Chlorofluorocarbon (CFC) and hydrochlorofluorocarbon (HCFC) refrigerants are ozone-depleting. The use of these chemicals has been banned and is currently being phased out, following the Montreal Protocol of 1987.
ACES is a UNEP-led initiative established in 2020 by the governments of Rwanda and the United Kingdom. Its mission is to develop and accelerate the uptake of sustainable cold chain solutions in Africa's agriculture and health sectors.
“Besides dealing with a large number of small farmers, a lack of policies, investments, awareness and technical capabilities are the main challenges,” said Al Bawaliz about the difficulties of expanding refrigeration networks to prevent post-harvest losses.

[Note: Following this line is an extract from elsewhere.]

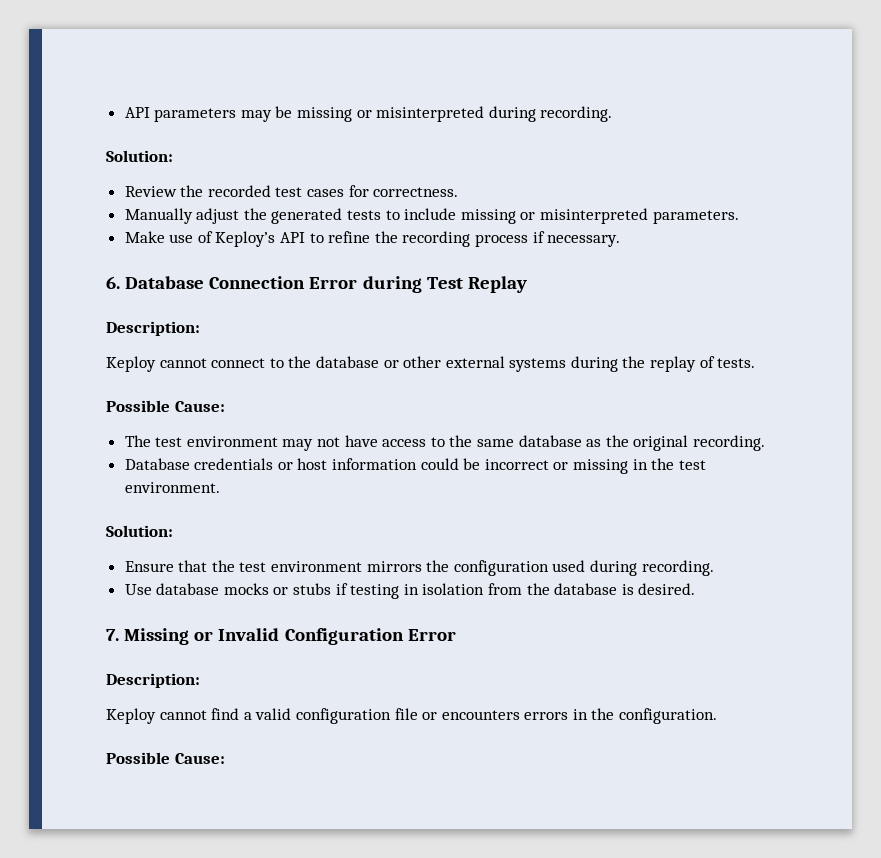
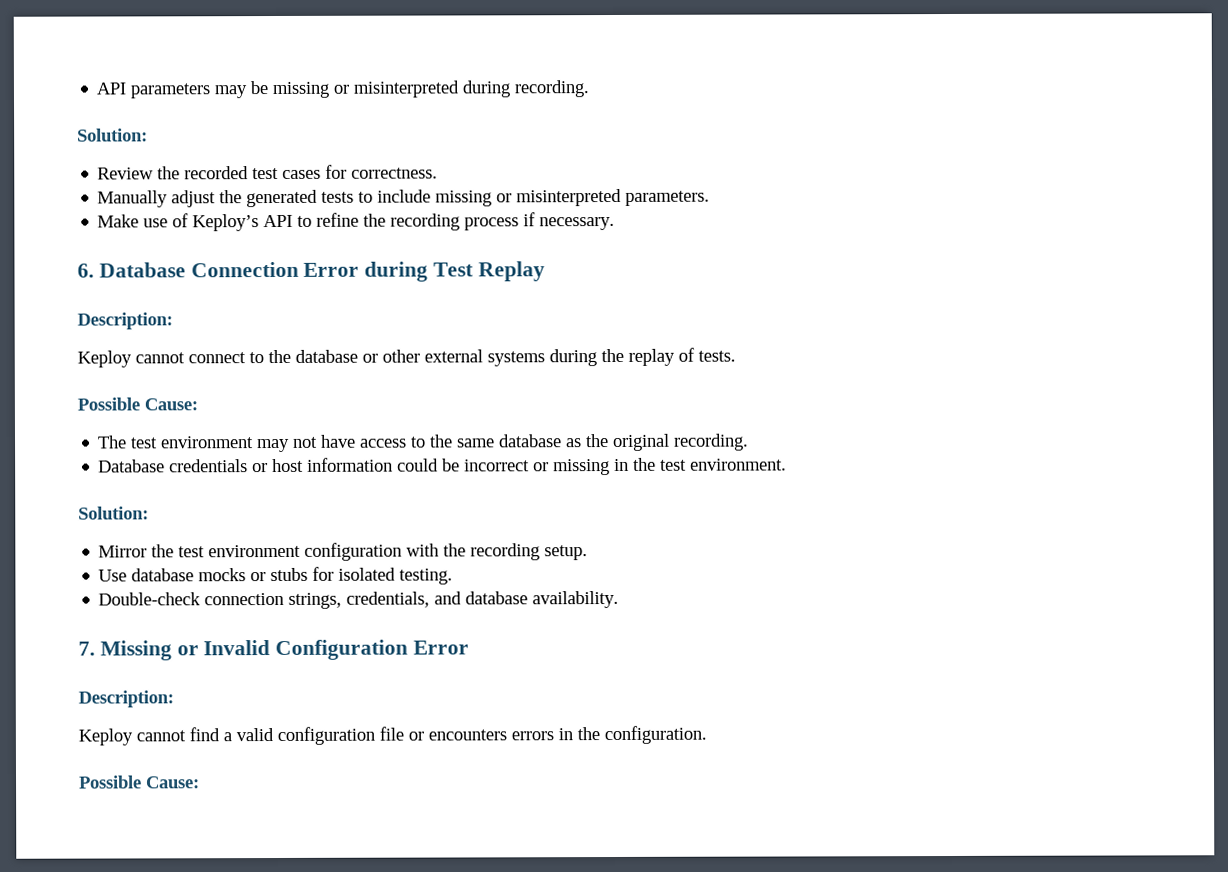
- Ensure that the test environment mirrors the configuration used during recording.
+ Mirror the test environment configuration with the recording setup.
- Use database mocks or stubs if testing in isolation from the database is desired.
+ Use database mocks or stubs for isolated testing.
+ Double-check connection strings, credentials, and database availability.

According to Al Bawaliz, most small farmers cannot afford a cold chain infrastructure. What makes matters worse is that according to the World Investment Report 2022, foreign direct investments (FDI) in various sectors relevant to achieving the UN Sustainable Development Goals (SDGs), especially in food, agriculture, health and education, continued to fall in 2021. However, flows to Africa increased from $39 billion in 2020 to $83 billion in 2021.

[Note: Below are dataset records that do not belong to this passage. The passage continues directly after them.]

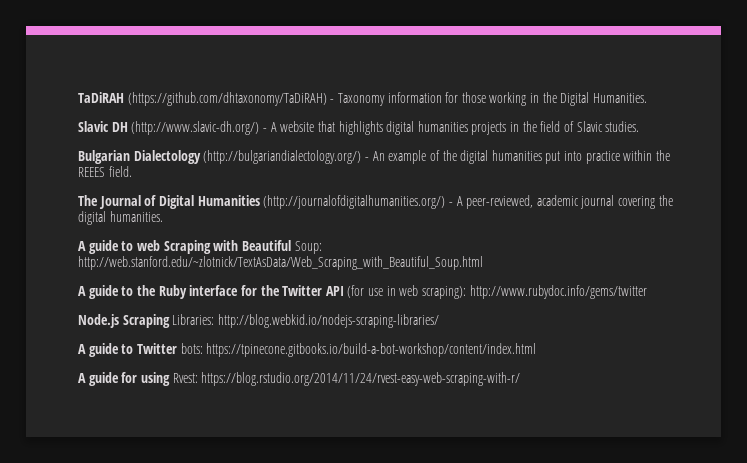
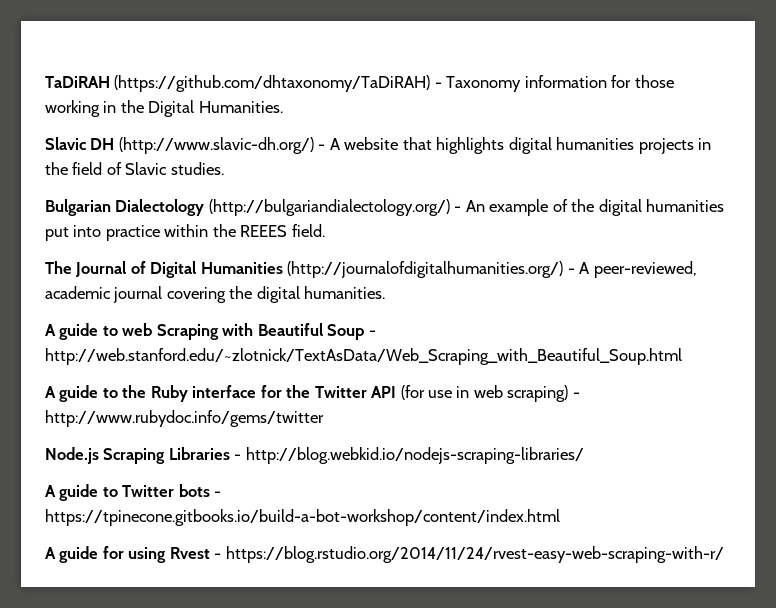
- A guide to web Scraping with Beautiful Soup: http://web.stanford.edu/~zlotnick/TextAsData/Web_Scraping_with_Beautiful_Soup.html
+ A guide to web Scraping with Beautiful Soup - http://web.stanford.edu/~zlotnick/TextAsData/Web_Scraping_with_Beautiful_Soup.html
- A guide to the Ruby interface for the Twitter API (for use in web scraping): http://www.rubydoc.info/gems/twitter
+ A guide to the Ruby interface for the Twitter API (for use in web scraping) - http://www.rubydoc.info/gems/twitter
- Node.js Scraping Libraries: http://blog.webkid.io/nodejs-scraping-libraries/
+ Node.js Scraping Libraries - http://blog.webkid.io/nodejs-scraping-libraries/
- A guide to Twitter bots: https://tpinecone.gitbooks.io/build-a-bot-workshop/content/index.html
+ A guide to Twitter bots - https://tpinecone.gitbooks.io/build-a-bot-workshop/content/index.html
- A guide for using Rvest: https://blog.rstudio.org/2014/11/24/rvest-easy-web-scraping-with-r/
+ A guide for using Rvest - https://blog.rstudio.org/2014/11/24/rvest-easy-web-scraping-with-r/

“We need to have the right financial models to ensure the development of cold chain; the return on investment is viable,” he said, suggesting service-based models to avoid the upfront investment.
“The banks need to be part of the picture,” Al Bawaliz added.
Ziad Al Bawaliz (Regional President at Danfoss Turkey, Middle East & Africa), Andrea Voigt (Head of Public Affairs at Danfoss Climate Solutions), and students from Danfoss’ internship project Eyes and Ears in Africa: Yves Nezerwa, Parfait Niyonshuti and Natasha Mutangana (Courtesy: Danfoss).
The World Resource Institute also names insufficient energy access to power cold storage and poor road and railway networks as an issue to be tackled, in addition to Africa’s low adoption rates for innovations in managing post-harvest losses.
To shift these low adoption rates, the Nigerian entrepreneur and founder of the Smallholders Foundation, which informs on sustainable farming through a radio station, Nnaemeka Ikegwuonu, travelled across the country to speak to farmers to co-design such innovations and help scale up businesses.
The result is a ColdHub, a “plug and play” modular, solar-powered walk-in cold room for 24/7 off-grid storage and preservation of perishable foods.
“When you travel along Nigerian roads, it’s a typical picture of citrus and other high-quality fresh produce dumped on the roadside due to lack of storage,” Ikegwuonu said at an event organised by The Oxford Martin School, a research and policy unit based in the Social Sciences Division of the University of Oxford.
“I discovered that more than 45% of food is lost due to lack of cold storage at key points along the food supply chain,” Ikegwuonu added.
According to him, with just 10,000 metre cubed, Nigeria has one of the lowest cold storage capacities in Africa, mainly catering to the needs of the health sector and fish imports from Europe and Asia. Refrigeration, which he describes as critical infrastructure, doesn't exist in Nigeria's food aggregation centres.
“The power grids can’t deliver energy reliably, and the average farmers and wholesalers can’t afford most of the refrigeration equipment needed to provide large-scale cooling,” he said, confirming the challenges mentioned by the World Resources Institute and Danfoss’s Al Bawaliz.
Ikegwuonu founded ColdHubs in 2015, and besides designing and building 100% solar-powered cold rooms, the company also operates and maintains them.
Over 5,000 farmers, retailers and wholesalers are using Coldhub’s services, nearly doubling their income from about $60 per month to $100 to $120 by selling the food that usually was thrown away.
“The goal is to extend the shelf life of food from two days to more than 21 days by bringing refrigeration closer to farmers at farm gates, where they need it the most,” Ikegwuonu said about the 54 cold rooms the company is running at the moment.
For 2022, Ikegwuonu projects to grow to 100 such rooms.
“Moreover, we've saved more than 1 million kilogrammes of CO2 by using renewable energy exclusively in all our systems, with no need for diesel generators at all,” he said.